■ Task objective
Among the entries below, count the lines where the string "使用主从集群可以提升分布式锁服务的可用性" occurs, and give only the number.

■ Input
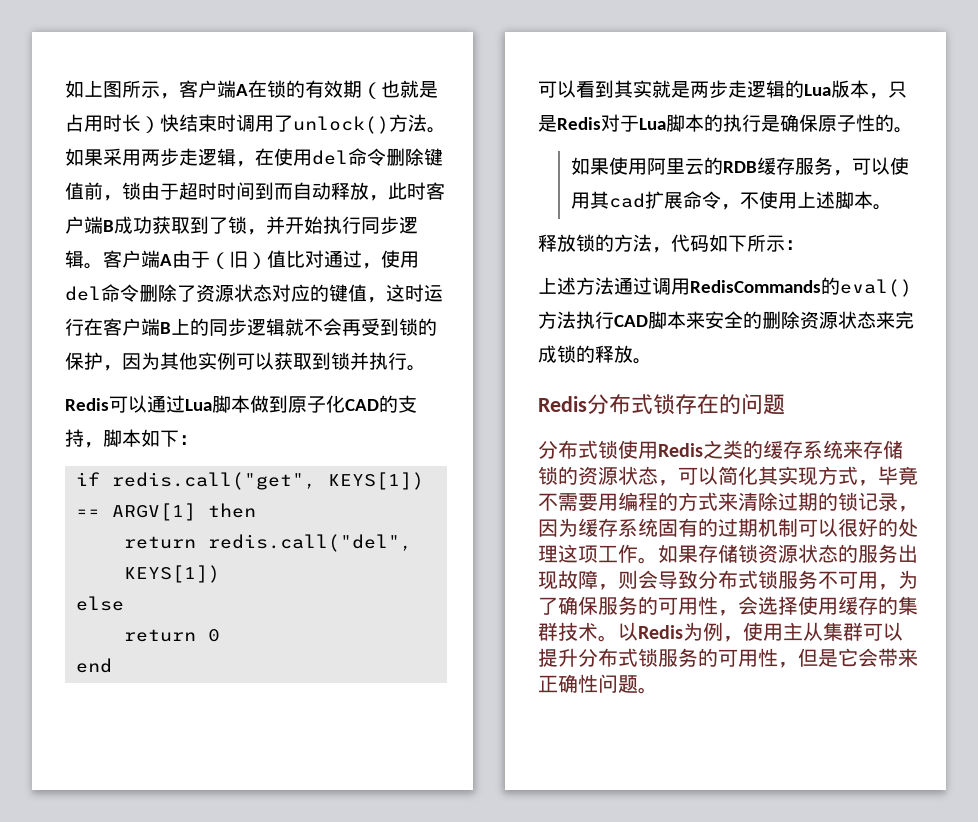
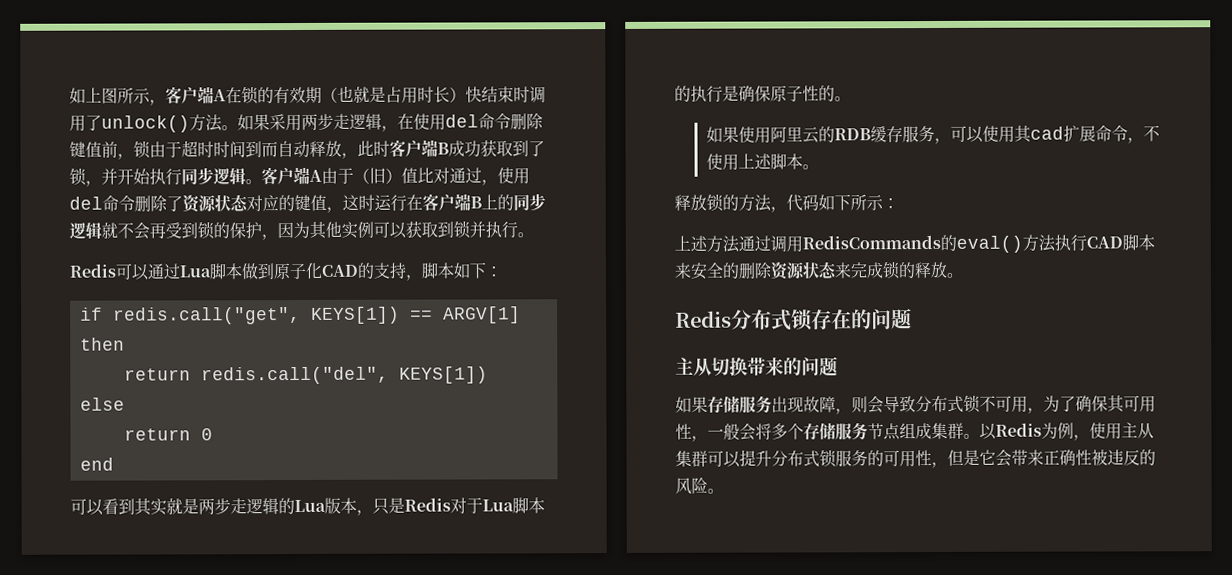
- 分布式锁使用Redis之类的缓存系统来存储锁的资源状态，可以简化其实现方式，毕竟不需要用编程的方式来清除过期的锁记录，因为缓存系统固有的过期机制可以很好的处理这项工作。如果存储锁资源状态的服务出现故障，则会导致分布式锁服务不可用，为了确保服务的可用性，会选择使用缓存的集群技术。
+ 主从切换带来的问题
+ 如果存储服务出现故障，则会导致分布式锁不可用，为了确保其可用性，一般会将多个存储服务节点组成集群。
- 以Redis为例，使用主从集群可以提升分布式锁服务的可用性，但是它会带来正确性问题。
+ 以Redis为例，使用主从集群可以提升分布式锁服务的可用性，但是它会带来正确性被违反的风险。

■ Written reply
2